- [Task to carry out]: Omit the images and return the remaining entries unchanged.

Supplied data below:

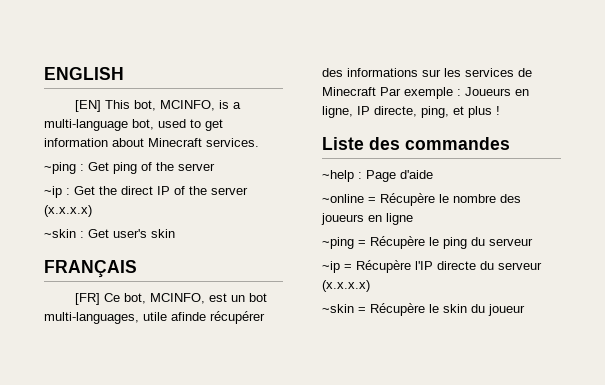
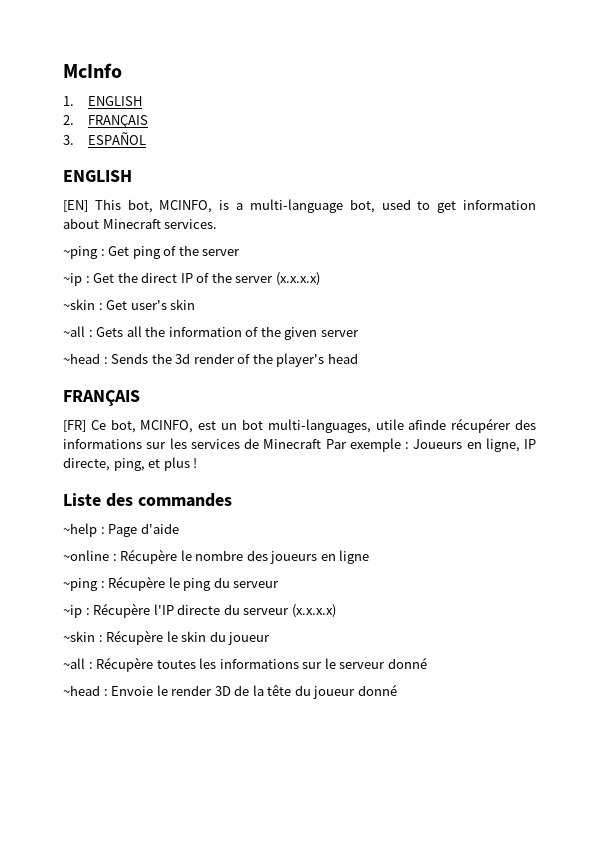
(44, 73) none -> [63,63,122,78] [63,96,143,106] [63,115,149,128] [63,132,147,145] McInfo // 1. ENGLISH // 2. FRANÇAIS // 3. ESPAÑOL //
(175, 233) none -> [63,326,359,340] [63,353,358,367] // ~all : Gets all the information of the given server // ~head : Sends the 3d render of the player's head
[368,197,376,203] = -> [112,554,117,561] :
[358,240,366,246] = -> [100,581,105,588] :
[344,264,352,270] = -> [85,608,90,615] :
[358,307,366,313] = -> [98,635,103,642] :
(525, 310) none -> [63,657,427,672] [63,684,397,699] // ~all : Récupère toutes les informations sur le serveur donné // ~head : Envoie le render 3D de la tête du joueur donné

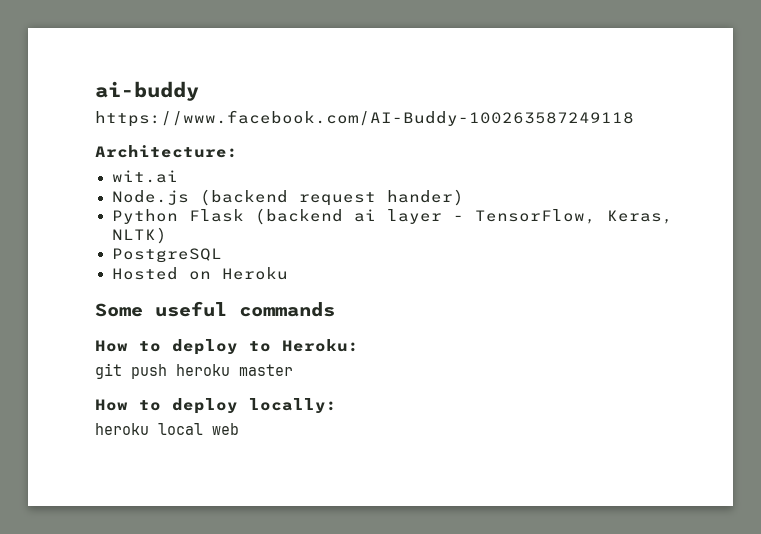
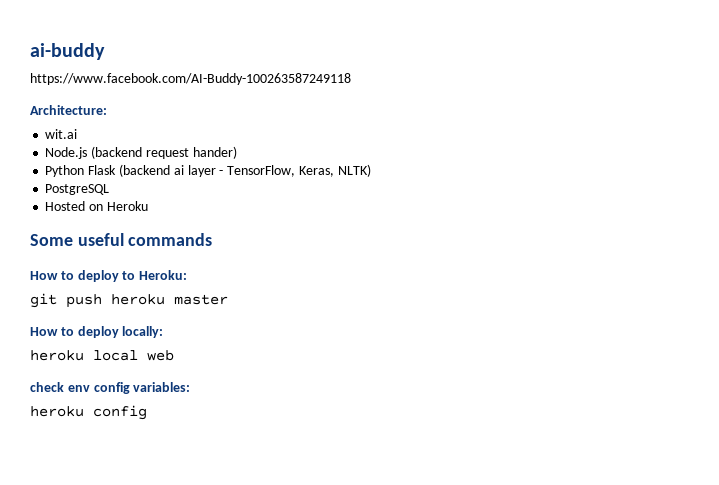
(239, 429) none -> [30,382,191,394] [30,405,147,420] // check env config variables: // heroku config

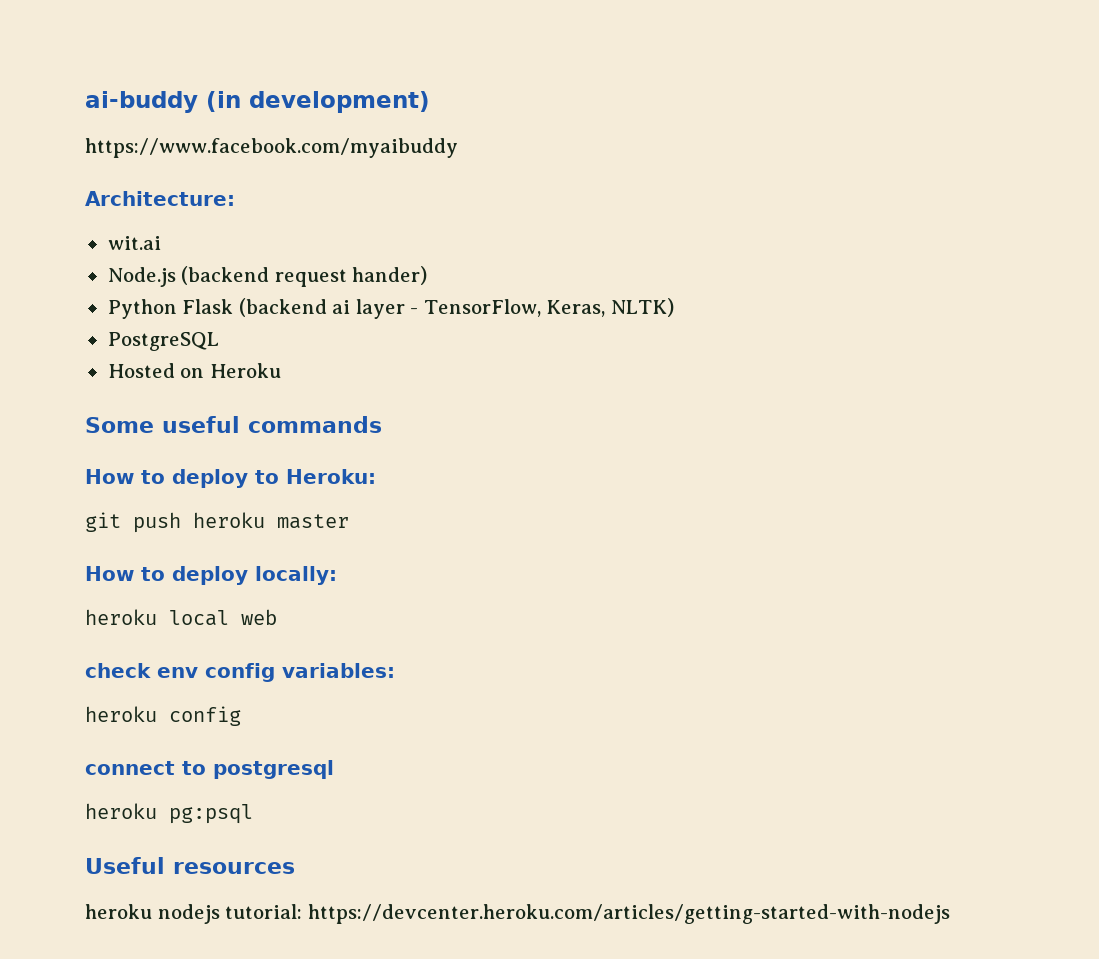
[30,73,351,85] // https://www.facebook.com/AI-Buddy-100263587249118 -> [206,91,430,113] [85,138,458,158] (in development) // https://www.facebook.com/myaibuddy
(147, 412) none -> [85,760,334,779] [85,803,253,824] [85,857,295,874] [85,904,950,924] // connect to postgresql // heroku pg:psql // Useful resources // heroku nodejs tutorial: https://devcenter.heroku.com/articles/getting-started-with-nodejs

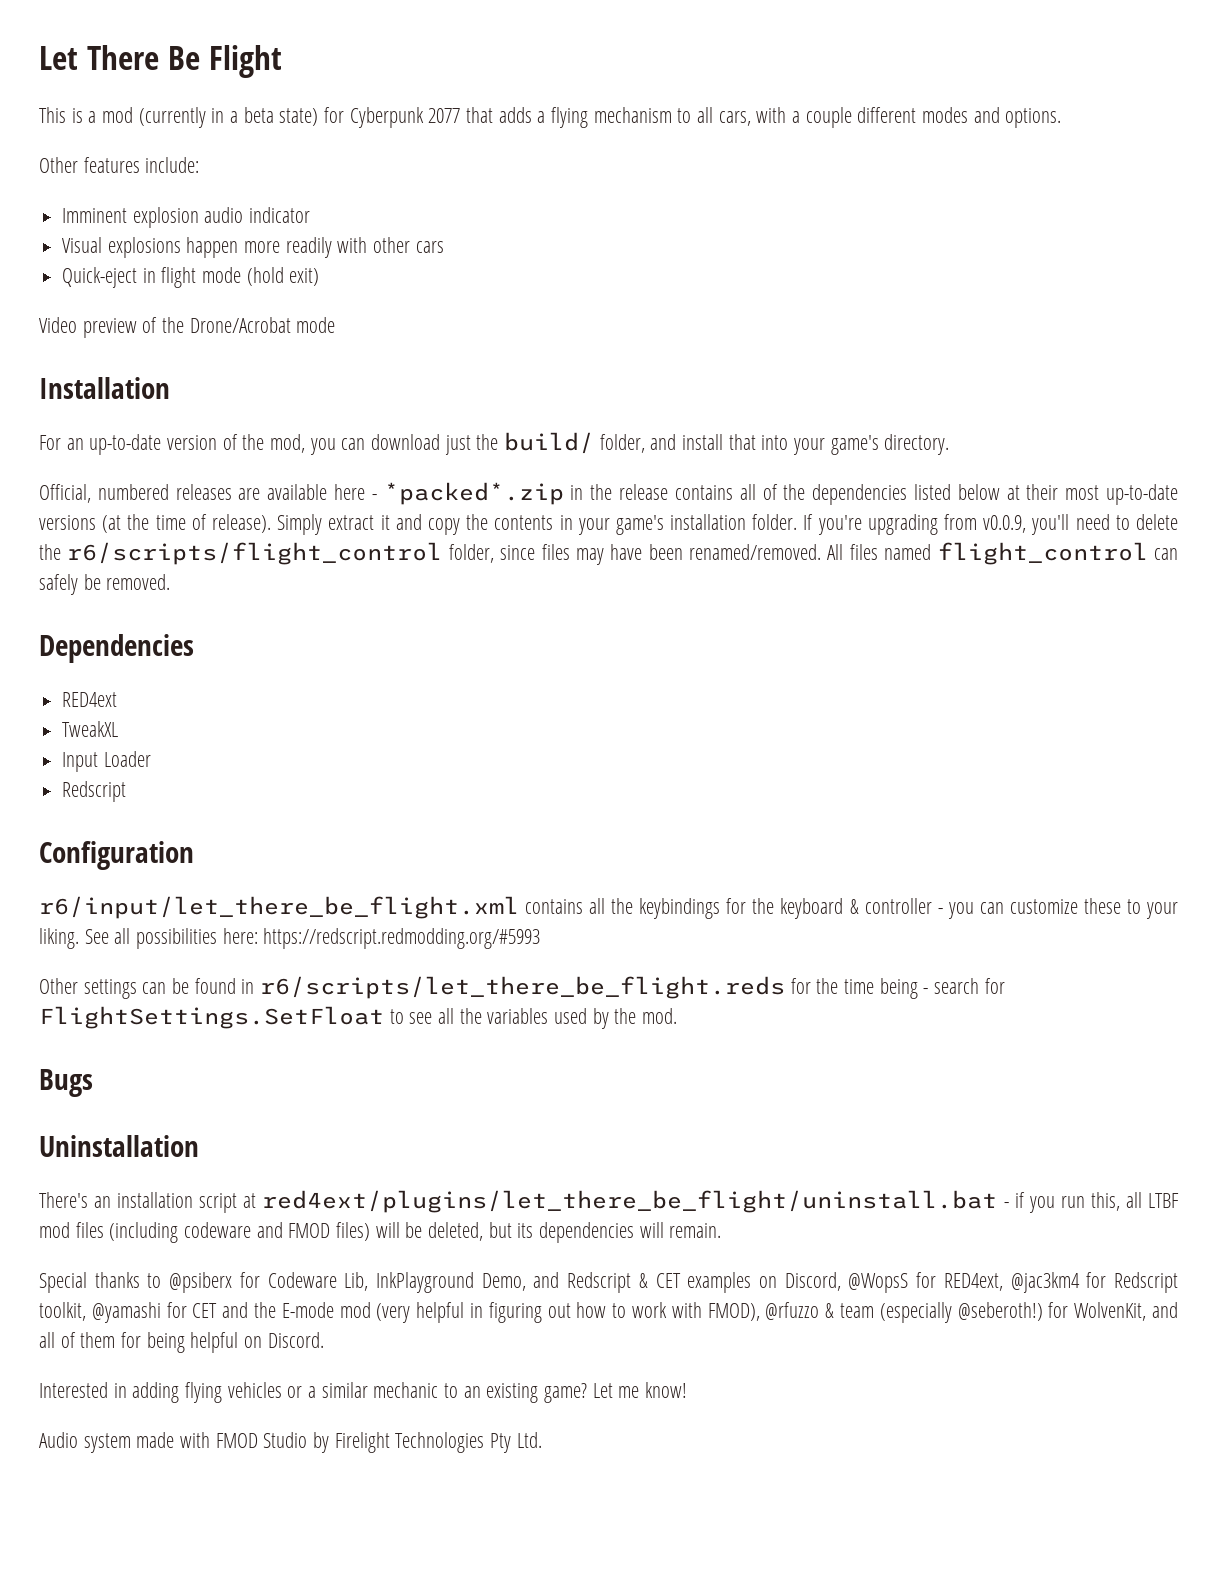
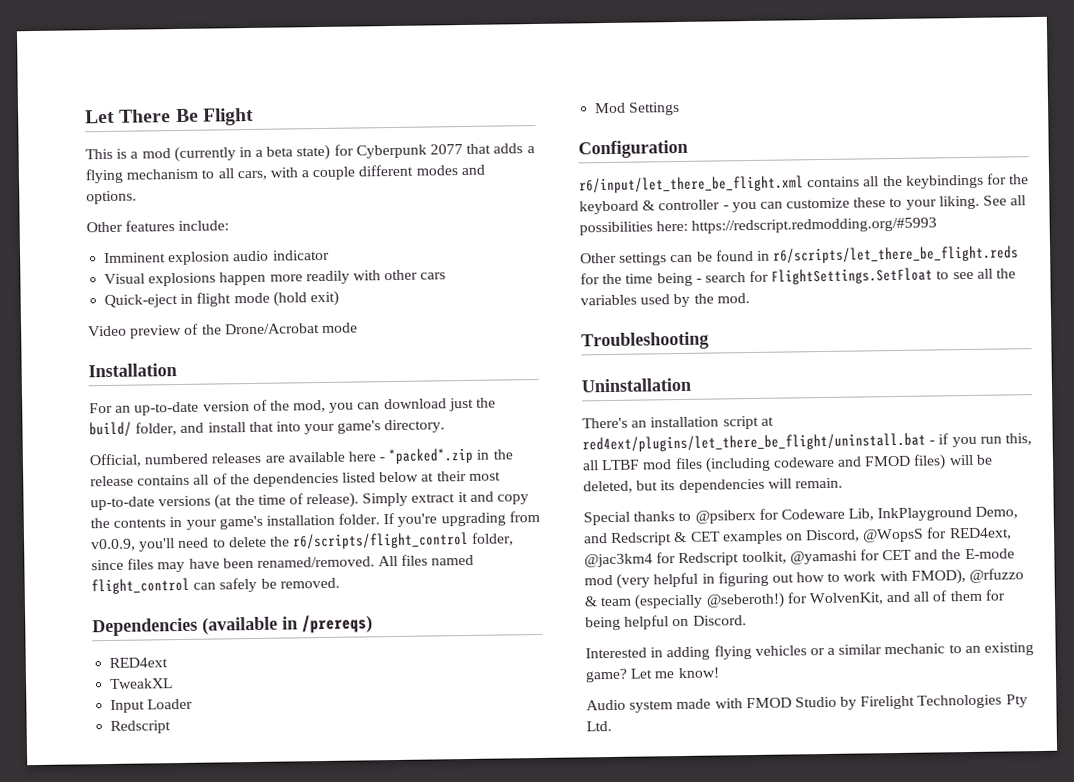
(194, 648) none -> [202,614,373,635] (available in /prereqs)
(127, 791) none -> [594,101,681,116] // Mod Settings
[39,1069,93,1097] Bugs -> [581,331,709,351] Troubleshooting

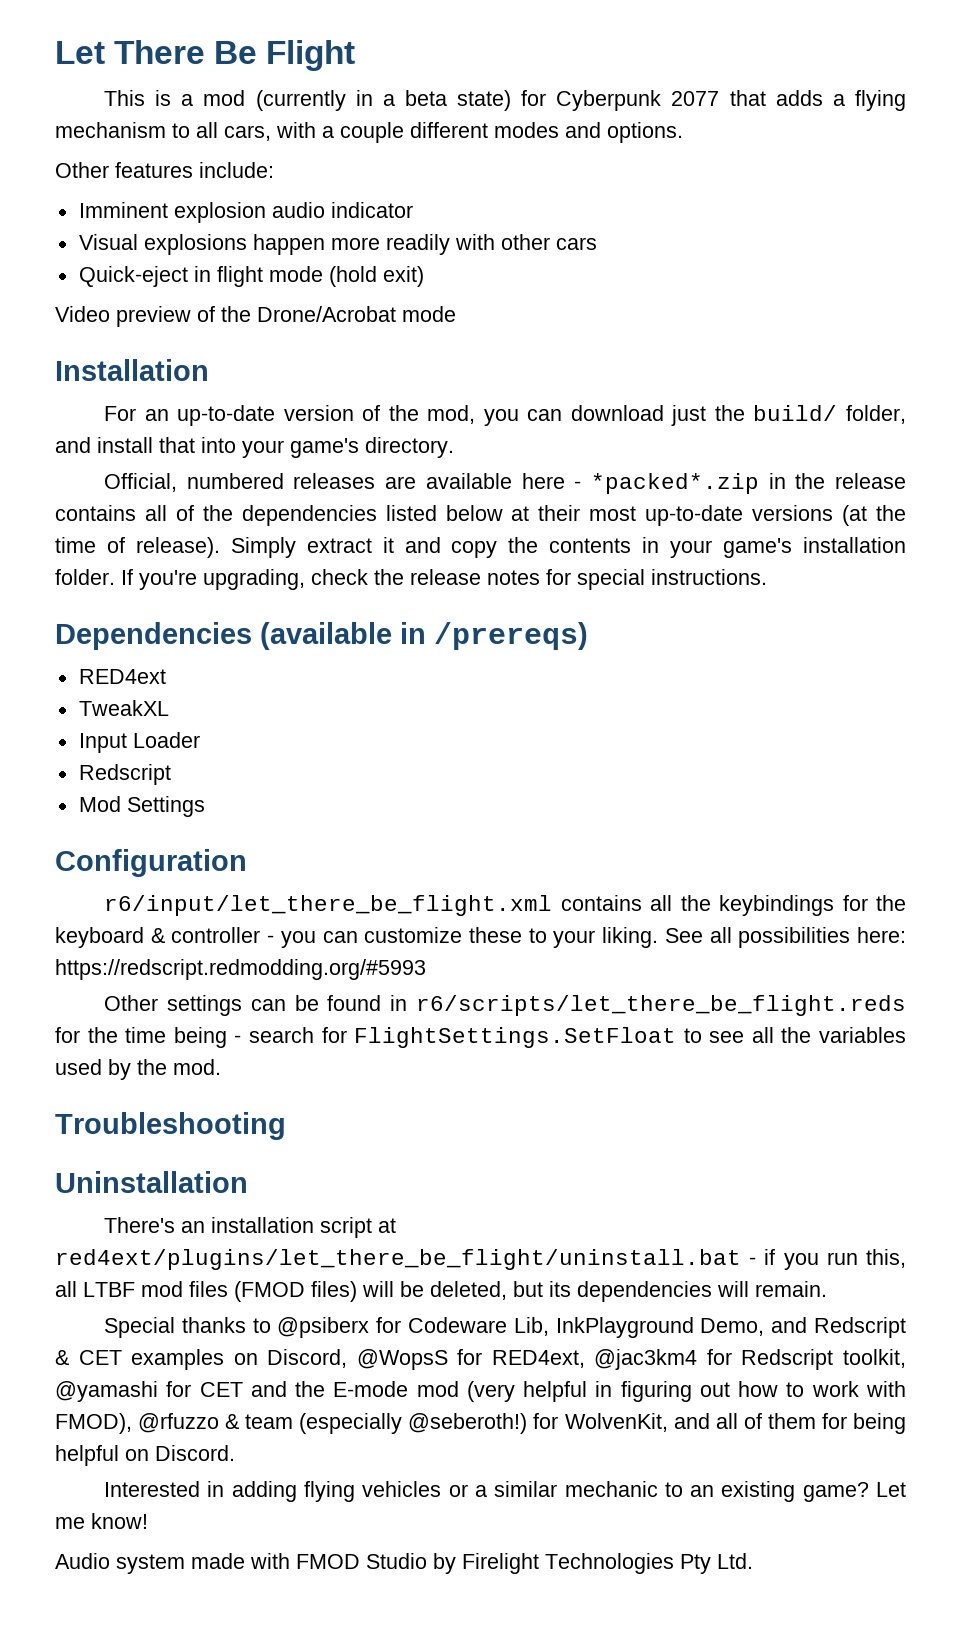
[440,510,540,527] [91,531,515,552] [91,554,475,573] [91,577,340,595] upgrading from v0.0.9, you'll need to delete the r6/scripts/flight_control folder, since files may have been renamed/removed. All files named flight_control can safely be removed. -> [203,569,767,590] upgrading, check the release notes for special instructions.
[704,455,912,473] (including codeware and FMOD -> [234,1281,305,1302] (FMOD

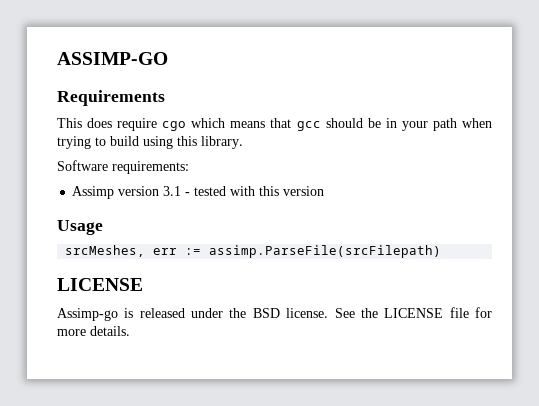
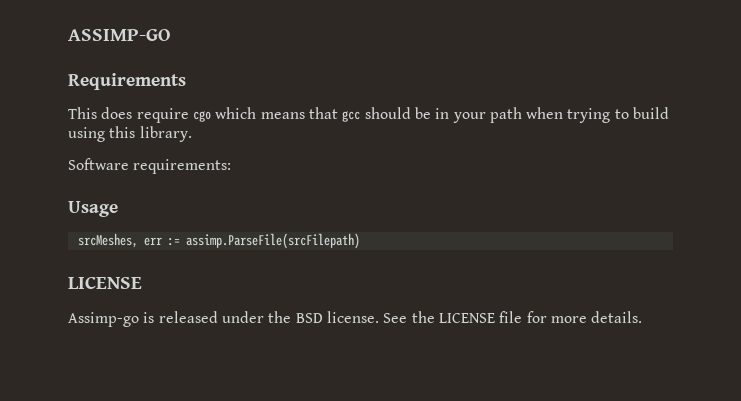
[72,186,325,199] // Assimp version 3.1 - tested with this version -> (232, 166) none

End of Supplied data.

- [Written answer]:
(44, 73) none -> [63,63,122,78] [63,96,143,106] [63,115,149,128] [63,132,147,145] McInfo // 1. ENGLISH // 2. FRANÇAIS // 3. ESPAÑOL //
(175, 233) none -> [63,326,359,340] [63,353,358,367] // ~all : Gets all the information of the given server // ~head : Sends the 3d render of the player's head
[368,197,376,203] = -> [112,554,117,561] :
[358,240,366,246] = -> [100,581,105,588] :
[344,264,352,270] = -> [85,608,90,615] :
[358,307,366,313] = -> [98,635,103,642] :
(525, 310) none -> [63,657,427,672] [63,684,397,699] // ~all : Récupère toutes les informations sur le serveur donné // ~head : Envoie le render 3D de la tête du joueur donné

(239, 429) none -> [30,382,191,394] [30,405,147,420] // check env config variables: // heroku config

[30,73,351,85] // https://www.facebook.com/AI-Buddy-100263587249118 -> [206,91,430,113] [85,138,458,158] (in development) // https://www.facebook.com/myaibuddy
(147, 412) none -> [85,760,334,779] [85,803,253,824] [85,857,295,874] [85,904,950,924] // connect to postgresql // heroku pg:psql // Useful resources // heroku nodejs tutorial: https://devcenter.heroku.com/articles/getting-started-with-nodejs

(194, 648) none -> [202,614,373,635] (available in /prereqs)
(127, 791) none -> [594,101,681,116] // Mod Settings
[39,1069,93,1097] Bugs -> [581,331,709,351] Troubleshooting

[440,510,540,527] [91,531,515,552] [91,554,475,573] [91,577,340,595] upgrading from v0.0.9, you'll need to delete the r6/scripts/flight_control folder, since files may have been renamed/removed. All files named flight_control can safely be removed. -> [203,569,767,590] upgrading, check the release notes for special instructions.
[704,455,912,473] (including codeware and FMOD -> [234,1281,305,1302] (FMOD

[72,186,325,199] // Assimp version 3.1 - tested with this version -> (232, 166) none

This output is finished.